In many transactions in the trading sector, a parent company guarantee or a corporate guarantee from a company in the same group is asked for, and given, by way of credit support. Typically, no fee is paid to the guarantor for provision of the guarantee; it is not ordinarily in the business of giving financial instruments; and, it does not receive any counter security from the buyer for providing the guarantee.

This article and the legal principles covered in it apply only to that type of guarantee, and not to guarantees given by a financial institution, or to letters of credit.

The Marubeni principle

Commercial parties involved in the trading sector may be unaware of the key principle that where a guarantor is not a bank, there is a strong presumption in English law against giving the words “on demand” the effect of creating an independent/demand guarantee or indemnity.

That principle was confirmed in Marubeni Hong Kong and South China Ltd v Government of Mongolia[2005] EWCA Civ 395 [2005] 1 WLR 2497, which gave its name to the principle.

Post-Marubeni decisions

One indication of the complexity of this area of the law and the difficulty in identifying whether a guarantee is a demand guarantee or not is the number of decisions since Marubeni, in which the courts have gone into great detail, scrutinising the contractual language used by the parties to establish whether it was sufficient to rebut the Marubeni presumption.

In 20081, the Court of Appeal held that where a corporate guarantee (CG) contains clear words to indicate the parties’ intention to make it an independent/demand guarantee or indemnity, the Marubeni presumption may be rebutted and the CG may still be construed as payable on demand.

The wording of the CG was scrutinized by the court and the following provisions were deemed as significant in indicating an on demand liability:

  • As principal obligor’.
  • ‘Not merely as surety’.
  • ‘If … the guaranteed moneys are not paid in full on their due date … immediately upon demand unconditionally pay to the lender the guaranteed moneys’.

Further, the “guaranteed moneys” were defined as “all money liabilities which are now or may at anytime hereafter be due, owing or payable or expressed to be due owing or payable to the lender from or by the borrower…’),. The court held that the wording “expressed to be due”, in conjunction with other operative wording, was sufficient to create an on demand guarantee.

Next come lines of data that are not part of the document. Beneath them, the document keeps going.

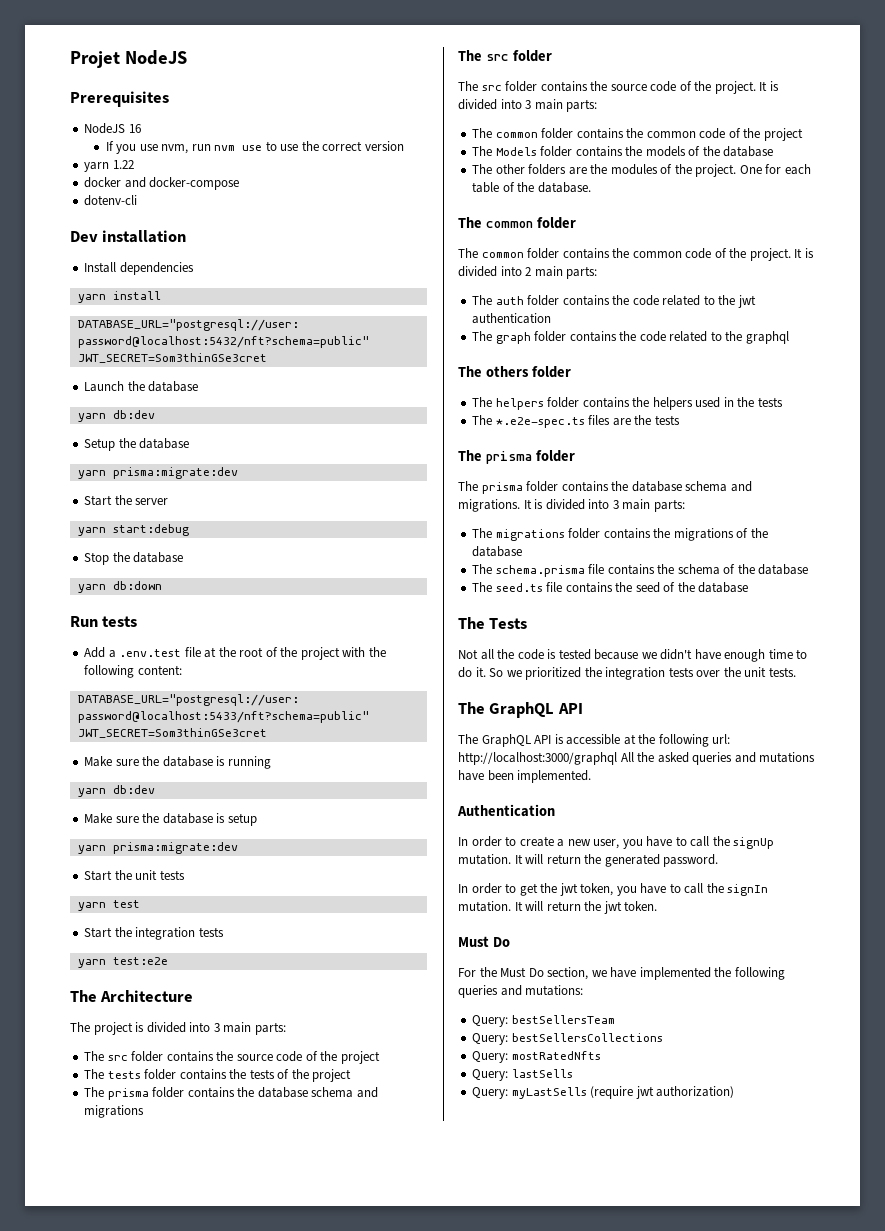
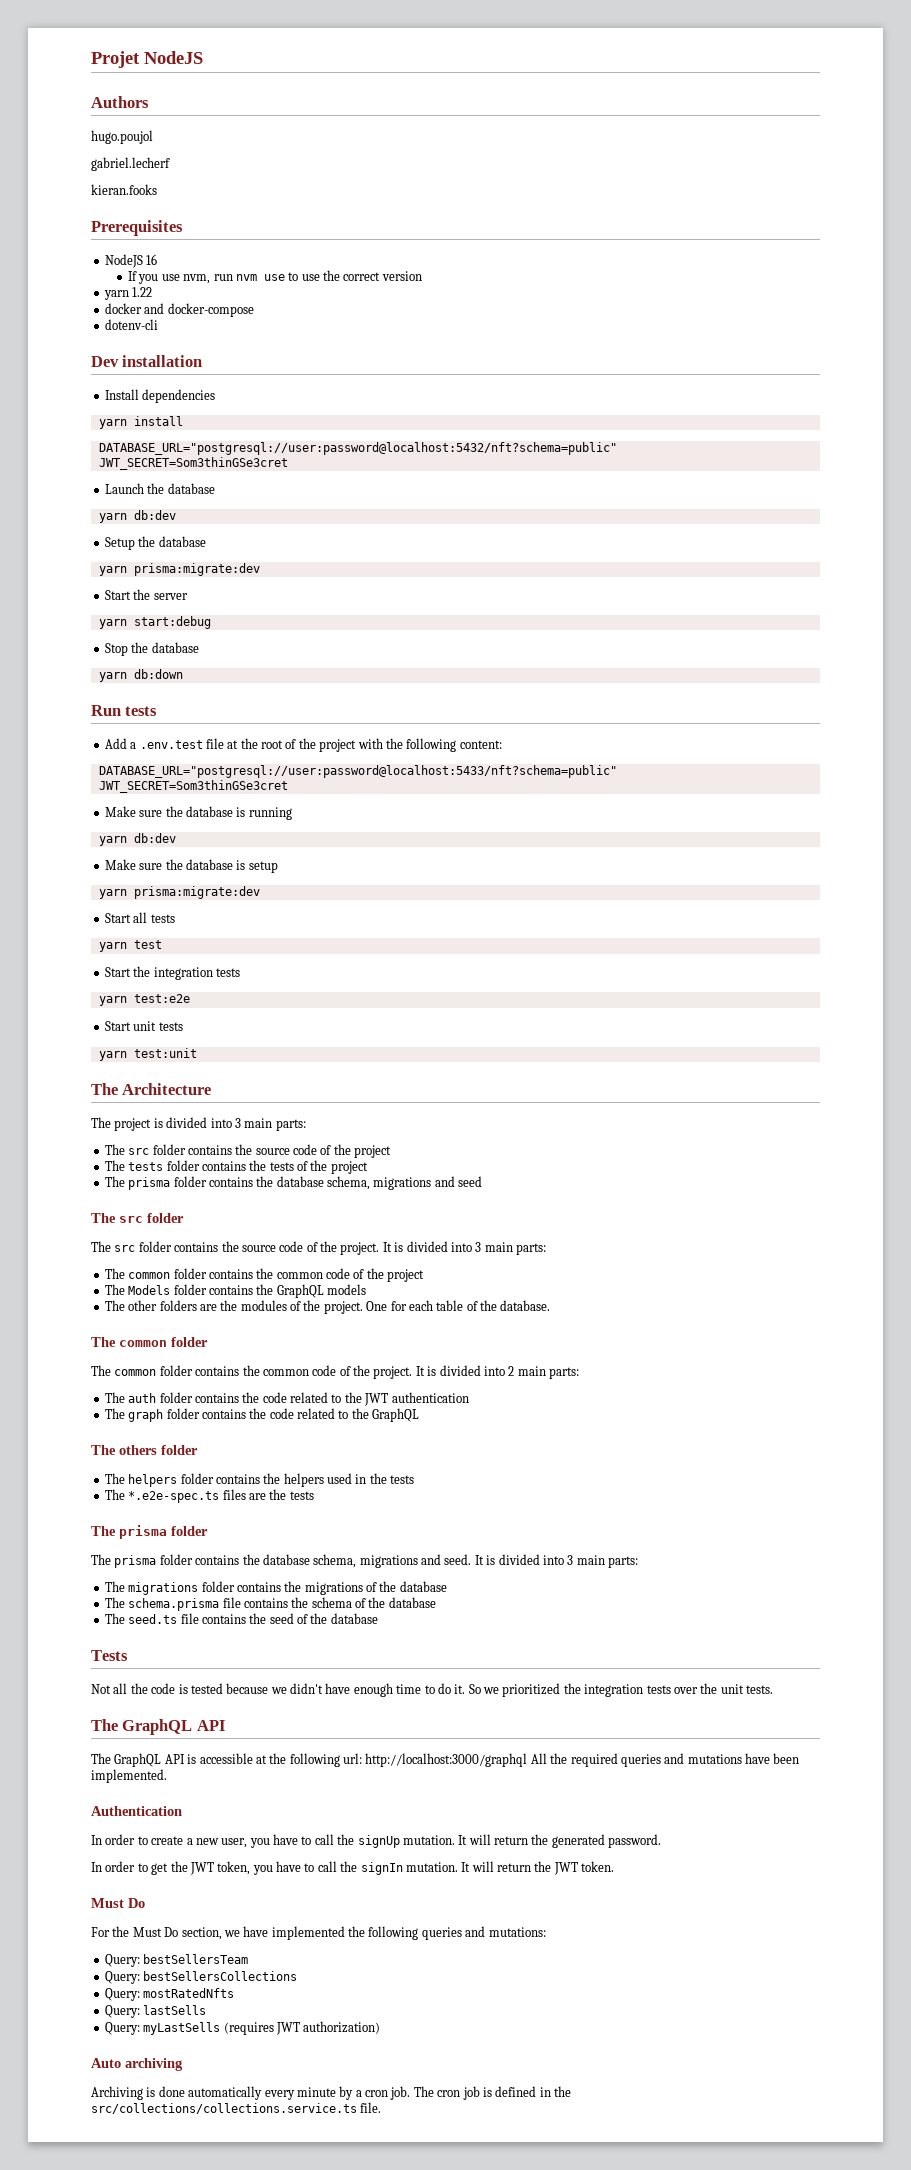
(187, 57) none -> [91,96,149,108] [91,130,153,144] [91,157,170,171] [91,184,157,195] // Authors // hugo.poujol // gabriel.lecherf // kieran.fooks
[114,870,158,880] the unit -> [133,912,148,923] all
(168, 961) none -> [104,1021,183,1031] [98,1048,197,1061] // Start unit tests // yarn test:unit
[311,1087,378,1098] [84,1105,145,1118] schema and migrations -> [327,1176,483,1190] schema, migrations and seed
(643, 151) none -> [276,1284,324,1298] GraphQL
[688,146,774,157] of the database -> (366, 1289) none
[737,295,756,308] jwt -> [364,1393,389,1406] JWT
[745,331,789,344] graphql -> [372,1408,420,1422] GraphQL
[685,481,752,492] [458,499,520,512] schema and migrations. -> [313,1554,472,1568] schema, migrations and seed.
[458,617,485,629] The -> (378, 1618) none
[657,752,689,763] asked -> [570,1753,618,1767] required
[559,883,578,896] jwt -> [189,1862,214,1875] JWT
[603,901,622,914] jwt -> [553,1862,578,1875] JWT
[590,1086,654,1099] (require jwt -> [223,2022,300,2035] (requires JWT
(735, 1092) none -> [91,2058,183,2071] [91,2086,571,2100] [91,2102,382,2114] // Auto archiving // Archiving is done automatically every minute by a cron job. The cron job is defined in the src/collections/collections.service.ts file.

However, in 20102 the court considered a CG as conditional/secondary despite the use of guarantee wording widely used in the market. This was because it appeared iIn a clause drafted on the premise that a default by an underlying obligor had already occurred. This made it a secondary, rather than a primary obligation and so it was not an on demand guarantee.

In 20113, the Court of Appeal ruled certain advance payment guarantees were on demand, including, because they were irrevocable and unconditional, payable on demand and governed by the Uniform Rules for Demand Guarantees.

More recently, in 20124, the Court of Appeal has signalled a change in approach. It was required to consider a document described as a payment guarantee. The first instance court had cited 20 authorities in a long judgment, holding that it was not an on demand guarantee. The Court of Appeal unanimously overturned that decision and encouraged a different approach. It focused on the commercial context of the transaction rather than the detail of the drafting. It concluded in particular that a document will almost always be a demand guarantee where it:

  • Relates to an underlying transaction between parties in different jurisdictions.
  • Is issued by a bank.
  • Contains an undertaking to pay “on demand” (with or without the words “first” and/or “written”).
  • Does not contain clauses excluding or limiting the defences available to the guarantor.

HFW perspective

Commercial parties in the trading sector should be extremely careful when taking or relying on a CG from a non financial institution in circumstances where:

  • No fee is paid to the guarantor for provision of the guarantee.
  • It is not ordinarily in the business of giving financial instruments.
  • It does not receive any counter security for providing the guarantee.

You can make the position more certain by including clear, express wording to the effect that the parties intend the guarantee to be an independent, on demand guarantee and by referencing the Uniform Rules for Demand Guarantees.